Don Campbell tribute
Don “Campbellock” Campbell, creator of locking — one of the most popular hip-hop dance styles — died on March 30, 2020. His dance group, the Lockers, which included “Hey Mickey” singer Toni Basil and “What’s Happening” star Fred “Rerun” Barry, were some of the first dancers to be featured not as backup performers but as a headline act. Campbell worked with Hip Hop International, watching and mentoring dancers from around the world that have adopted his style. HHI presented a tribute that included interviews with his family, people from his popular “Soul Train” days and more.
“First of all, we’re so sad at losing Don Campbell,” Karen said. “Since we met him, when we honored him with the Living Legend of Hip Hop Award, he has been such an important part of Hip Hop International. He was larger than life, and the amount of people he touched ...”
“We only hope that we can do justice to him with our small tribute,” added Howard.
His influence helped the organization gain a measure of credibility.
“[Events] were coming my way,” Connor said of her first encounter with the organization, “but I didn’t think they respected hip-hop enough for us to enter. When HHI came around, and once I saw Don Campbell’s name, and I knew he created locking, I discussed it with the crew and we tried to raise some money and get out to L.A. to give it a shot.”
Olympics are coming
With break dancing being included in the Paris 2024 Olympic Games, it’s possible some of the participants in this year’s HHI championships could be competing. It’s on the minds of many competitors. But some are questioning the Olympics setup: who will be competing, who will be judging and the overall tone of the event.
“I thought it was amazing,” said Frye. “It’s very controversial because a lot of break dancers don’t think it’s amazing. A lot of them are actually against it. I don’t know if it’s 50/50 or 60/40, but a lot of people don’t want to see it happen. How that is is beyond me. I don’t see how they don’t see that it’s a wonderful thing for the community, a wonderful thing for hip-hop and a wonderful thing for athletes. Dancers are athletes too. Especially break dancers!”
Connor has also seen the backlash among break dancers to the possibility of the Olympics overshadowing the culture.. She also sees, though, that there are solutions that could help it be more inclusive for the purists.

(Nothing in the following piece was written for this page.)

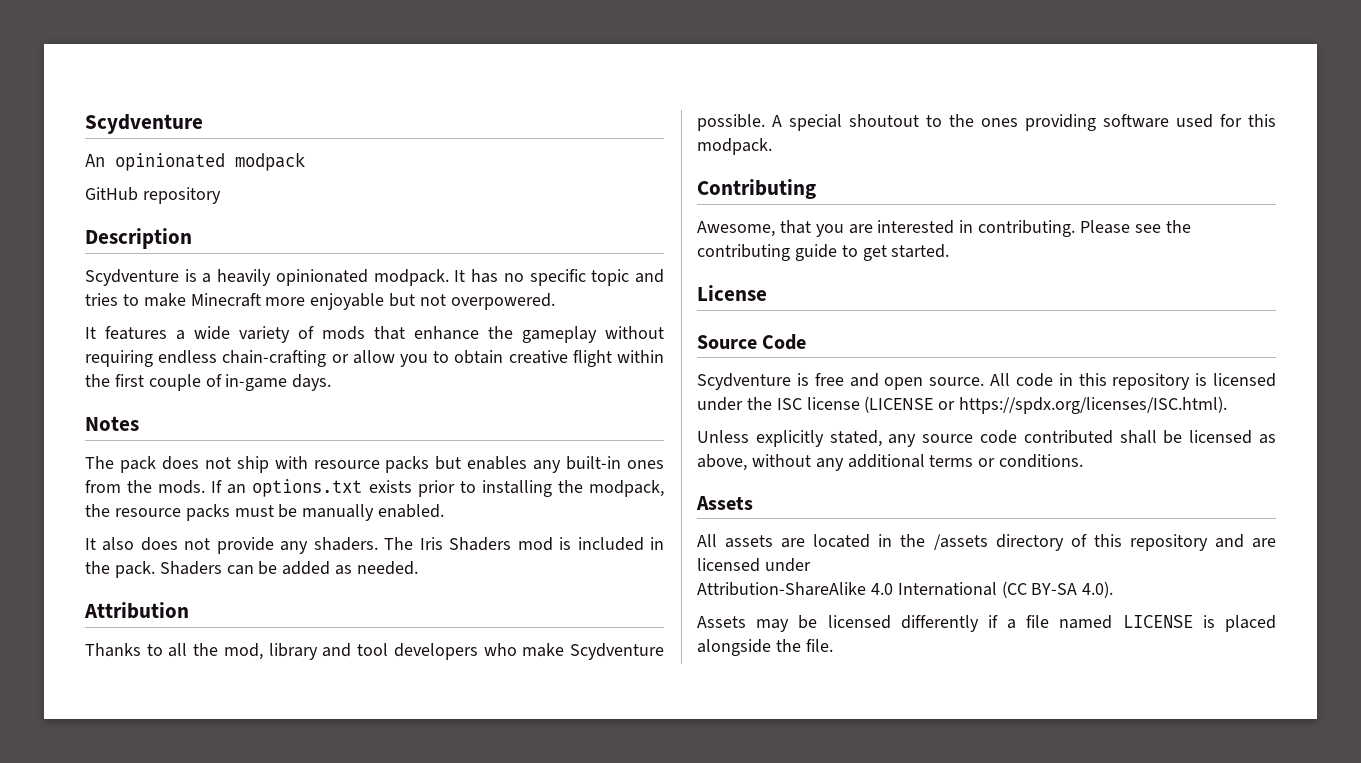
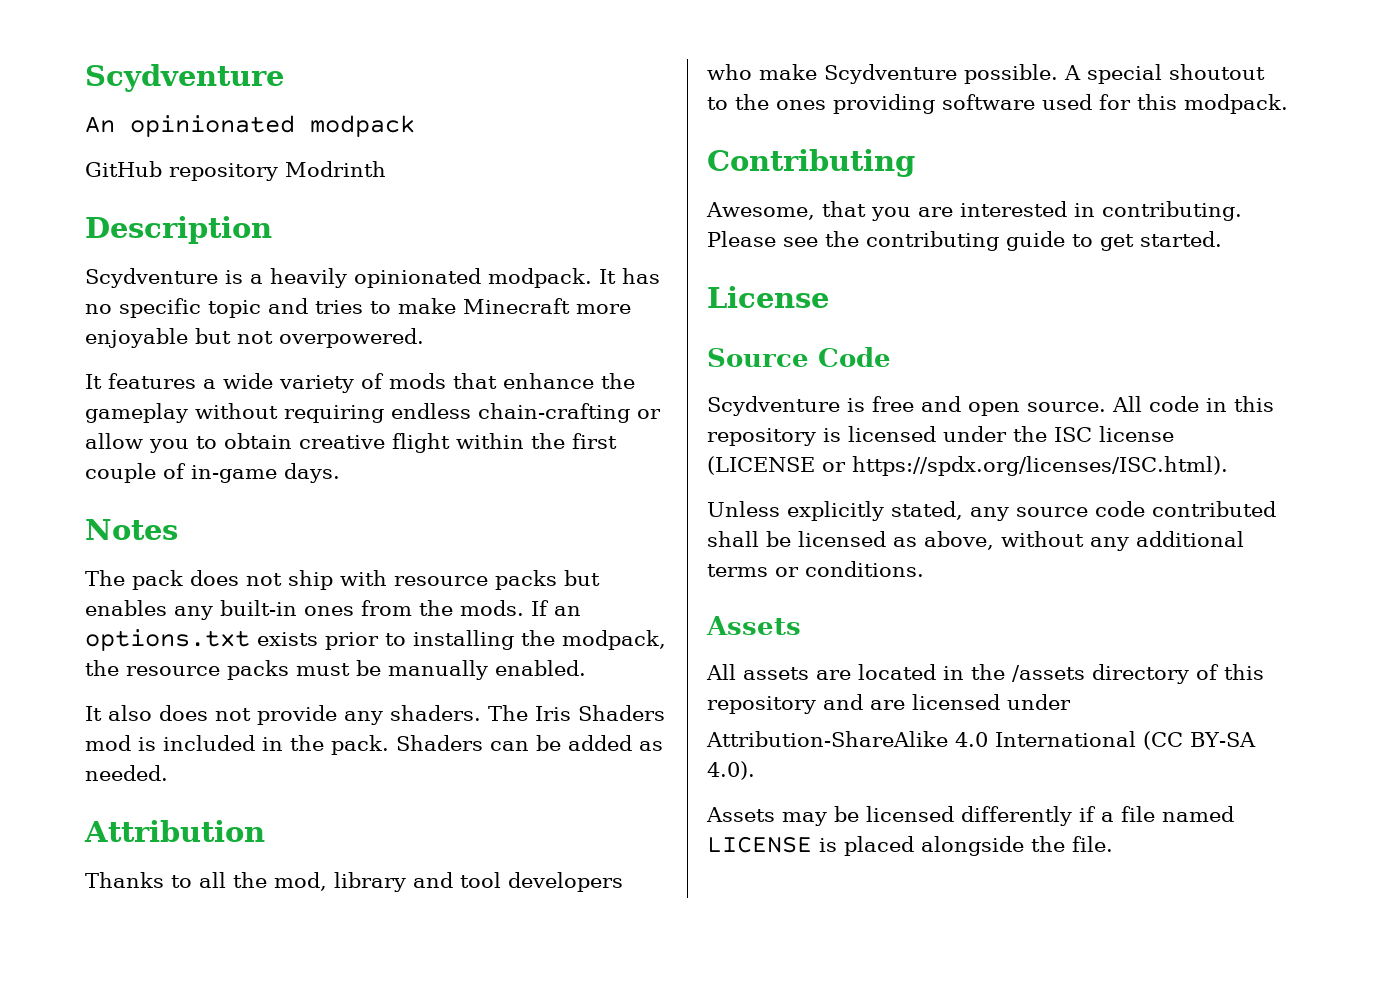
- GitHub repository
+ GitHub repository Modrinth

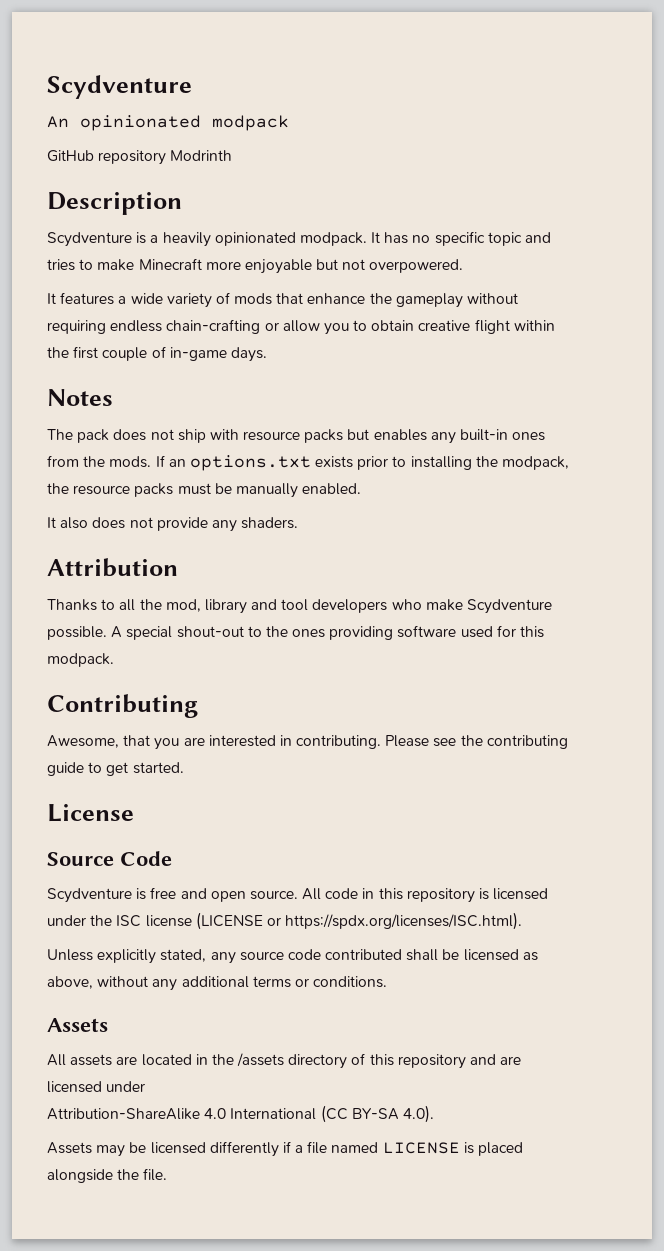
- The Iris Shaders mod is included in the pack. Shaders can be added as needed.
- A special shoutout to the ones providing software used for this modpack.
+ A special shout-out to the ones providing software used for this modpack.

“Being somebody that’s been around hip-hop forever, I think it’s an amazing thing. The evolution of it and the appreciation of the athleticism of b-boying and b-girling. I think it’s going to be great on that end. I am afraid that the culture might get a little bit lost, but I’m hoping that they both stay alive — the culture of just going to a jam and doing the dance, not just the power moves. I think if they have the right panel of judges from the community that are able to judge, that are actually some of the founding fathers today, it could be great.”
“The old heads that may be against it ... they’re the reason this is happening!” says Frye. “Had they not been so good and really pushed younger kids to get into it, this wouldn’t be happening. They should be proud of their accomplishment. I would love to see some of our little ones work towards that.
“It’s really no different than what Howard and Karen did, because Hip Hop International is the Olympics of hip-hop. You’re competing there — why not compete for the big medal. They were visionaries.”